(Collected data)
***

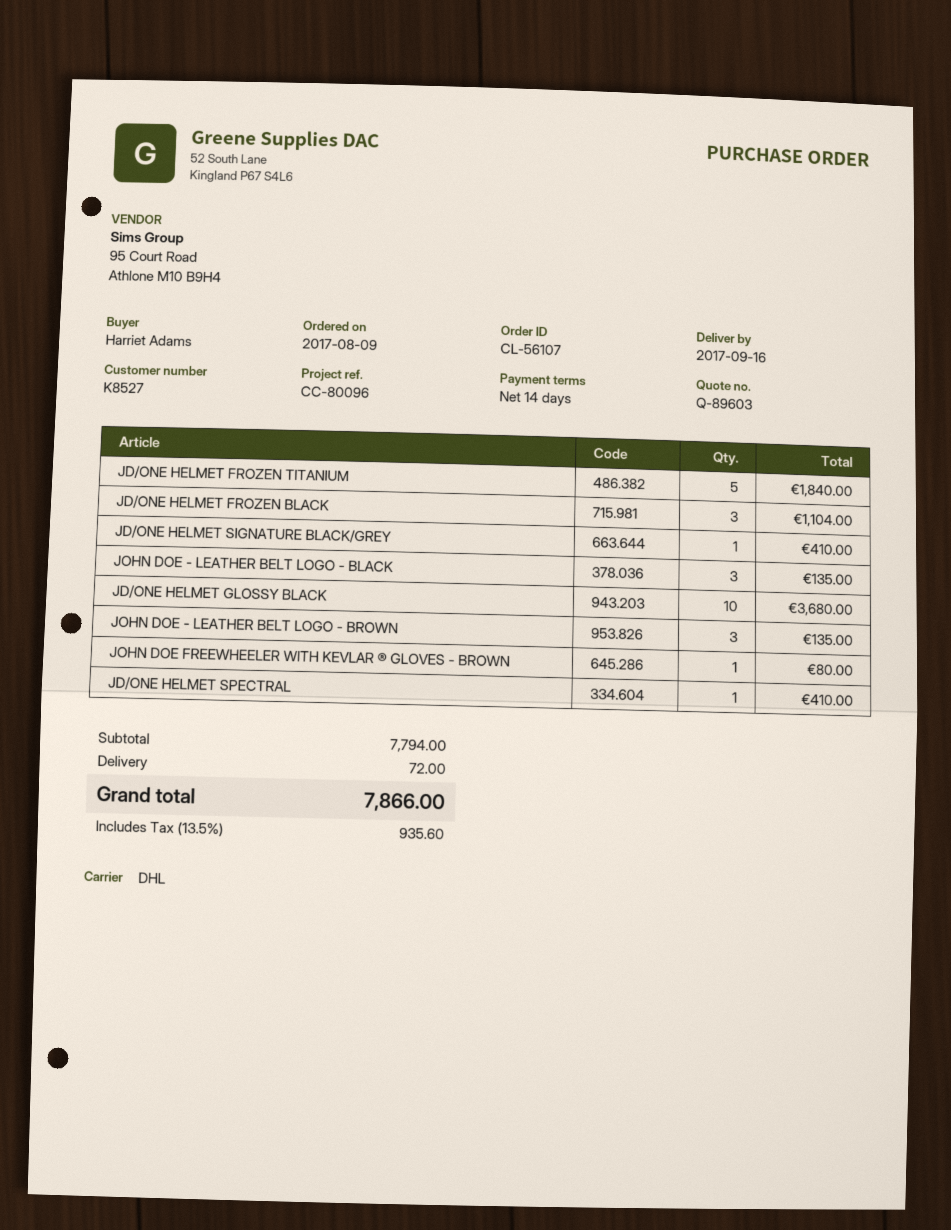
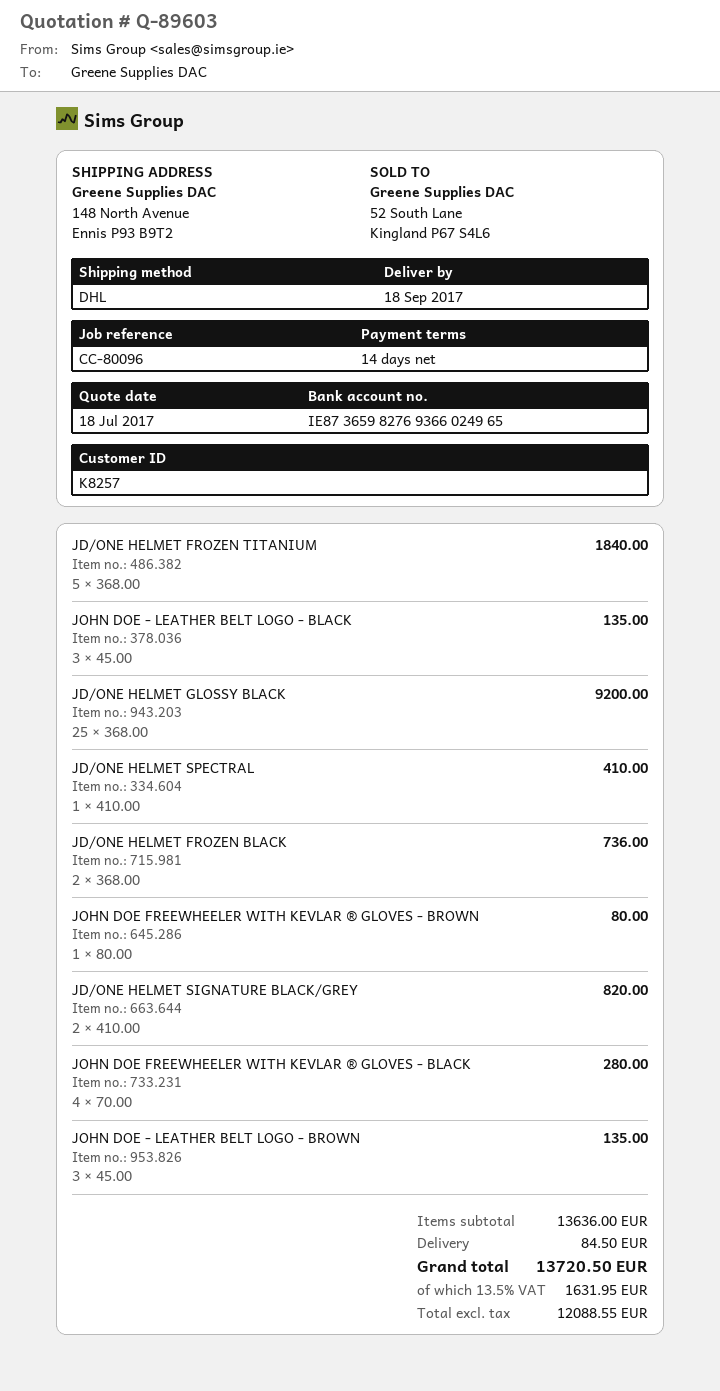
delivery date: 2017-09-16 -> 2017-09-18
customer number: K8527 -> K8257
JD/ONE HELMET FROZEN BLACK: 3 for 1104.00 -> 2 for 736.00
JD/ONE HELMET SIGNATURE BLACK/GREY: 1 for 410.00 -> 2 for 820.00
JD/ONE HELMET GLOSSY BLACK: 10 for 3680.00 -> 25 for 9200.00
JOHN DOE FREEWHEELER WITH KEVLAR ® GLOVES - BLACK: none -> 4 for 280.00
subtotal: 7794.00 -> 13636.00
shipping: 72.00 -> 84.50
tax: 13.5% = 935.60 -> 13.5% = 1631.95
total: 7866.00 -> 13720.50

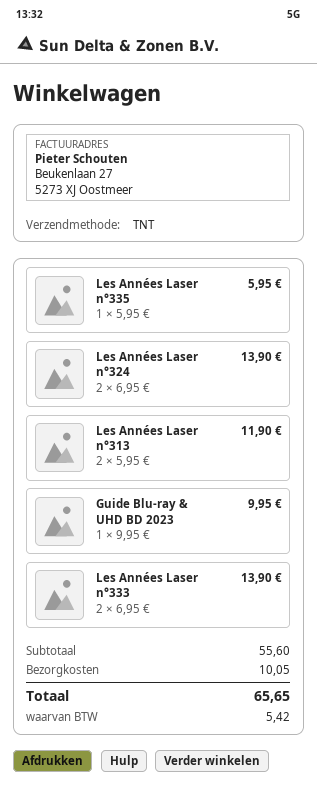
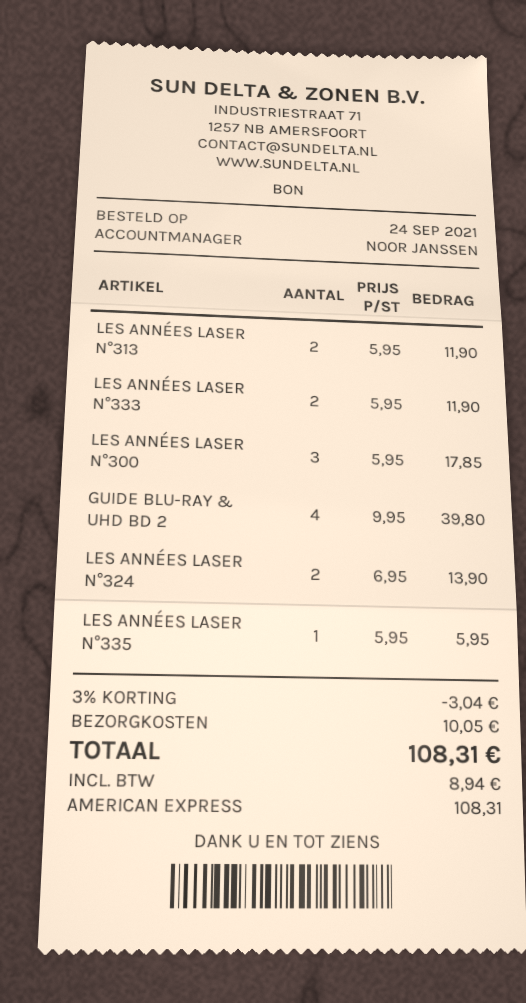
Guide Blu-ray & UHD BD 2023: 1 x 9.95 = 9.95 -> 4 x 9.95 = 39.80
Les Années Laser n°333: 2 x 6.95 = 13.90 -> 2 x 5.95 = 11.90
LES ANNÉES LASER N°300: none -> 3 x 5.95 = 17.85
discount: none -> 3% = 3.04
tax: 5.42 -> 8.94
total: 65.65 -> 108.31

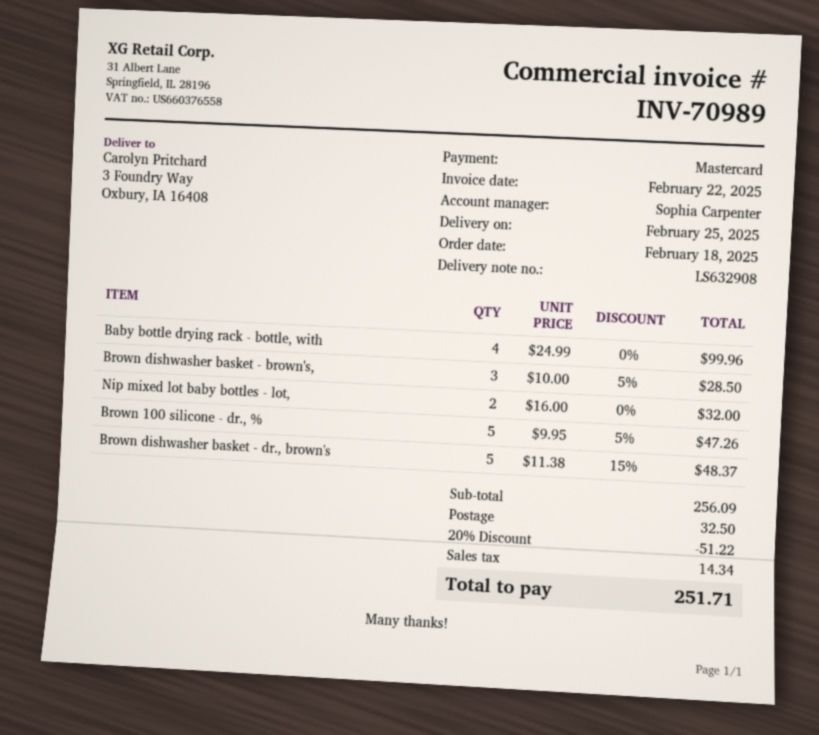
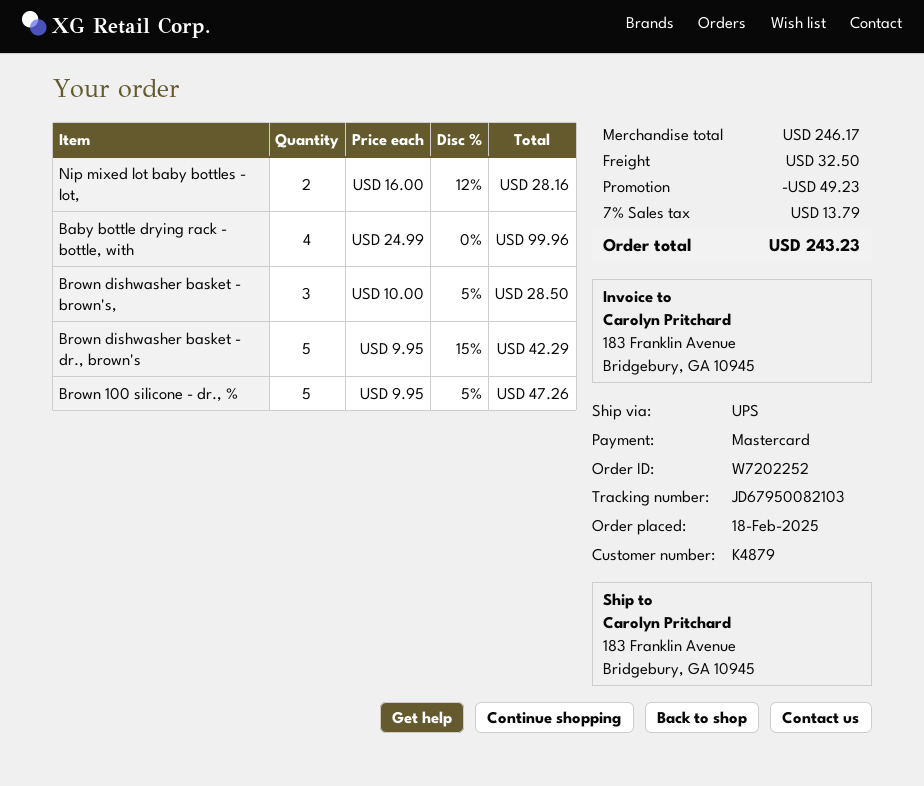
ship to: 3 Foundry Way, Oxbury, IA 16408 -> 183 Franklin Avenue, Bridgebury, GA 10945
Nip mixed lot baby bottles - lot,: 2 x 16.00 = 32.00 -> 2 x 16.00 - 12% = 28.16
Brown dishwasher basket - dr., brown's: 5 x 11.38 - 15% = 48.37 -> 5 x 9.95 - 15% = 42.29
subtotal: 256.09 -> 246.17
discount: 51.22 -> 49.23
tax: 14.34 -> 13.79
total: 251.71 -> 243.23

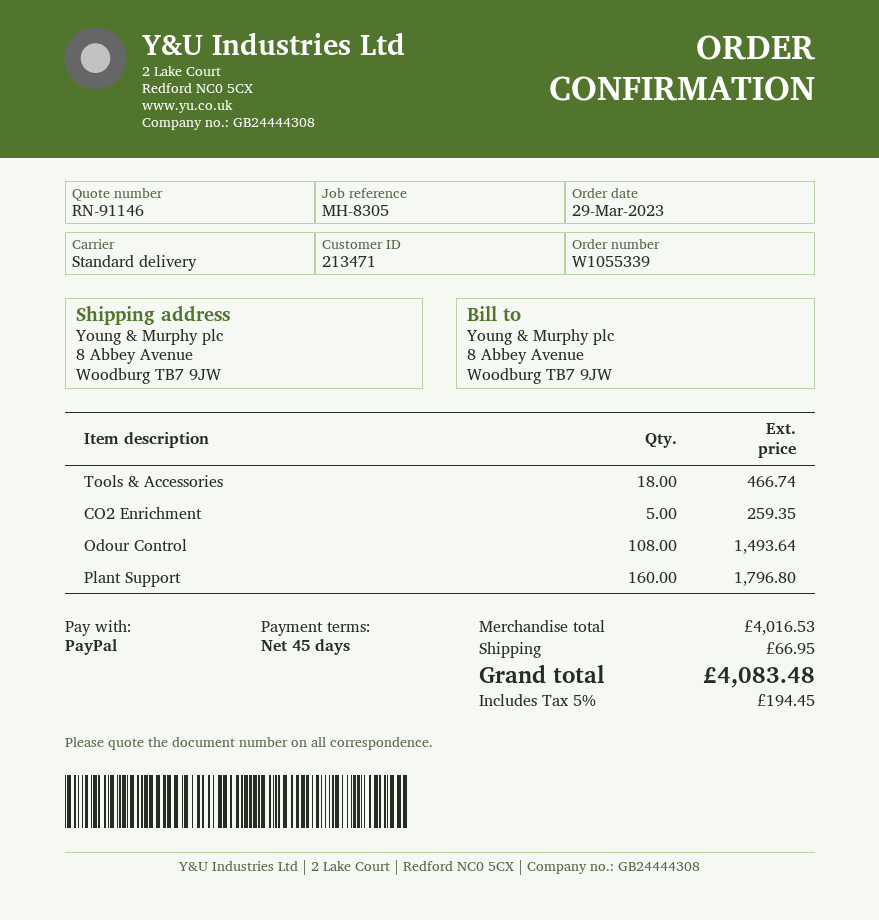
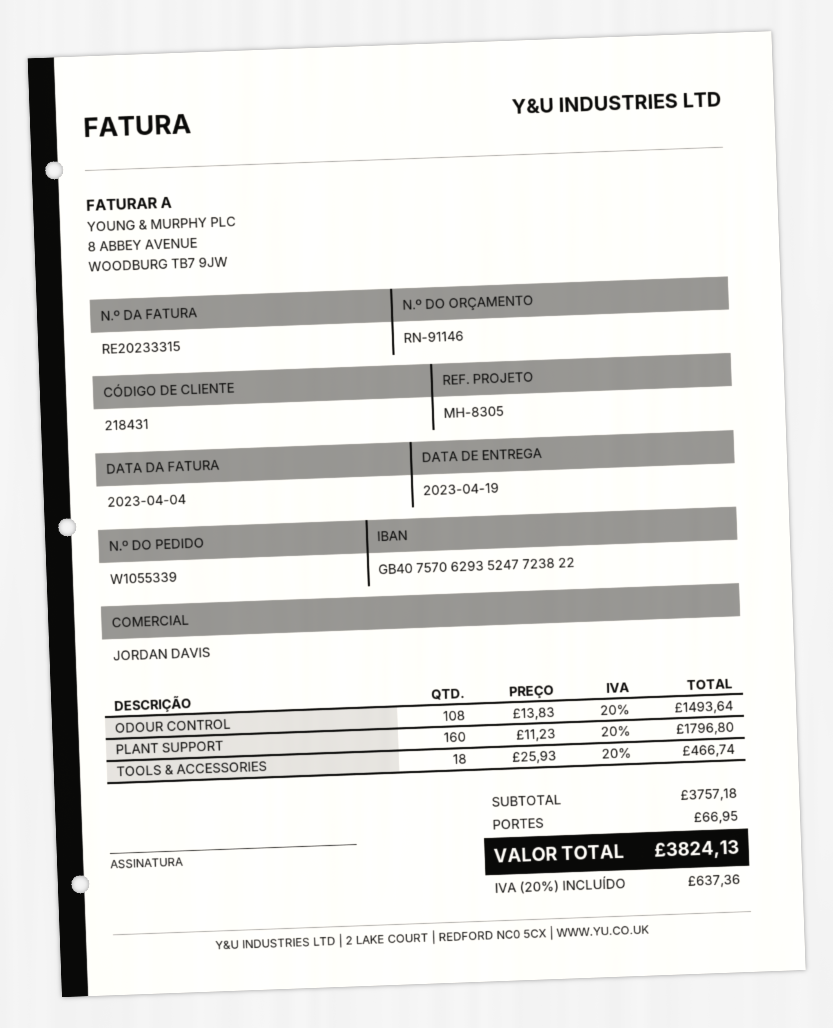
customer number: 213471 -> 218431
CO2 Enrichment: 5 for 259.35 -> none
subtotal: 4016.53 -> 3757.18
tax: 5% = 194.45 -> 20% = 637.36
total: 4083.48 -> 3824.13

***

◆ **WORK TO COMPLETE**: Nothing but the lines from the line containing "customer number: 213471 -> 218431" through the final line of the entries should appear in your answer, copied exactly.

◆ **FINISHED EXERCISE**:
customer number: 213471 -> 218431
CO2 Enrichment: 5 for 259.35 -> none
subtotal: 4016.53 -> 3757.18
tax: 5% = 194.45 -> 20% = 637.36
total: 4083.48 -> 3824.13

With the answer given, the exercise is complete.